A nova tradução, devida à professora Bernardina da Silveira Pinheiro, a que vinha se dedicando há 9 anos, profunda conhecedora da vida e da obra de James Joyce, de quem já traduzira O Retrato do Artista Quando Jovem -- chegou precedida das informações de que ela se divertira muito enquanto executava seu trabalho e nele havia preservado o coloquialismo e a musicalidade que permeia a obra joyciana. A leitura comparada das duas traduções revela, desde o início, que a linguagem de Bernardina é menos erudita, menos rebuscada que a de Houaiss, e seu coloquialismo procura estar a passo com o linguajar atual. Isso não quer dizer que a obra se tenha tornado menos complexa, mais compreensível.

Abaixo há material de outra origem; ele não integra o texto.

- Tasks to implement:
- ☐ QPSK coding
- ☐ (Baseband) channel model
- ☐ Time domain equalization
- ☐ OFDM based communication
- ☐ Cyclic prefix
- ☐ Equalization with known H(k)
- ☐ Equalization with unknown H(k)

O perigo dessa facilitação seria transformar o texto numa espécie de “livro condensado”, à maneira Digest, com todas as arestas devidamente polidas para atender à ignorância do leitor. Felizmente, isso não acontece, e se, em muitas passagens parece que o texto de Houaiss sofreu apenas um copidesque, com a mudança ocasional de uma palavra arrepiada por outra mais lisa -- vê-se em seguida que a tradutora teve o critério de traduzir de costas voltadas para o precedente: as soluções são dela própria, por mais que se possa argüir contra sua propriedade ou funcionamento. No prefácio, há de fato uma insistência quanto à musicalidade da prosa joyciana (não esquecer que ele começou como poeta, num sintomático Música de Câmara). Essa musicalidade dificilmente poderia ser preservada em português na transposição de monossílabos seqüenciais que não temos, aliterações que não podemos fazer, etc. Em alguns trechos é possível dizer-se que Houaiss foi mais feliz em captar essa “música” ao submeter a frase quase a uma contagem métrica. Mas, a nova tradutora também se esforçou para obter efeitos à sua maneira.

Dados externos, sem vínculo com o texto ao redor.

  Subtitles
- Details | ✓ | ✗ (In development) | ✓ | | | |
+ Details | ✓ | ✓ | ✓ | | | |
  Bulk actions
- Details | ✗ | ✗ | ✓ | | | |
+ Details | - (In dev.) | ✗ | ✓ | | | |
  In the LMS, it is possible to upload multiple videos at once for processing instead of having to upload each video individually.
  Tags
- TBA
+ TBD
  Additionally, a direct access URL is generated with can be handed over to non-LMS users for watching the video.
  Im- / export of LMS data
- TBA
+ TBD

Intraduzíveis são os jogos de palavra, os trocadilhos, as deformações léxicas, que não funcionam quando transpostos à risca ou se alheiam inteiramente do contexto quando substituídos por improváveis equivalências. Desta forma, grande parte do divertimento da tradutora teria que ficar na leitura do original, prática recomendável àqueles que conhecem inglês. Na tentativa de permanecer fiel ao texto, preservando-lhe supostamente todas as nuances, a tradutora chegou a afirmar que em certas passagens errou de propósito na composição da frase em português para corresponder aos intencionais deslizes de Joyce que constavam do original. Contudo, aqui parece que Bernardina incidiu na mesma tentação de Houaiss em criar mais do que lá estava, pois seria pouco provável que Joyce, se escrevesse em português, cometesse frases como “Parado, ele perscrutou”, “Solenemente ele avançou”, “ele se inclinou a ele”, “Ele raspou”, “ele esbravejou” [capítulo inicial], em que o pronome, indispensável em inglês, é de praxe omitido em português, em proveito da elegância da frase, por estar subentendido na flexão verbal. Igualmente, na escolha de certas palavras (como “fazer um banzé”, para traduzir give him a ragging), é de crer que Joyce tivesse usado sinônimos mais em sintonia com o tom da frase (como, por exemplo, “dar um pito” “passar um sabão”), igualmente coloquiais, mas não tão pés-na-cozinha.

Haverá inúmeros trechos, sem dúvida, em que a nova tradutora terá sido mais legível que o antigo mestre, seja pela solução vocabular mais imediata, menos arcaizante, seja buscando uma expressão mais próxima da forma léxica empregada por Joyce e não de suas intenções estilísticas. Também é certo, como já previa Houaiss, que outras traduções venham a surgir depois desta. A de João Palma Ferreira, em Portugal, data de 1989. Sabe-se que o professor Caetano Galindo, da Universidade do Paraná, já tem a sua em adiantado estado de gestação. É possível até mesmo que, na tentativa de popularização do Ulisses, surja mais tarde uma tradução cheia de plebeísmos como “cara”, “eu lhe vi”, “o livro que eu mais gosto”, “essa semana”, etc. Contudo, o problema não está na tradução, mas no livro em si: eis uma obra a ser lida por escritores, não para lhe imitarem o estilo, mas para conhecerem as audácias estilísticas que um autor de gênio pode conceber. Nenhuma publicidade ou facilitação será capaz de transformar Ulisses em um novo Código da Vinci.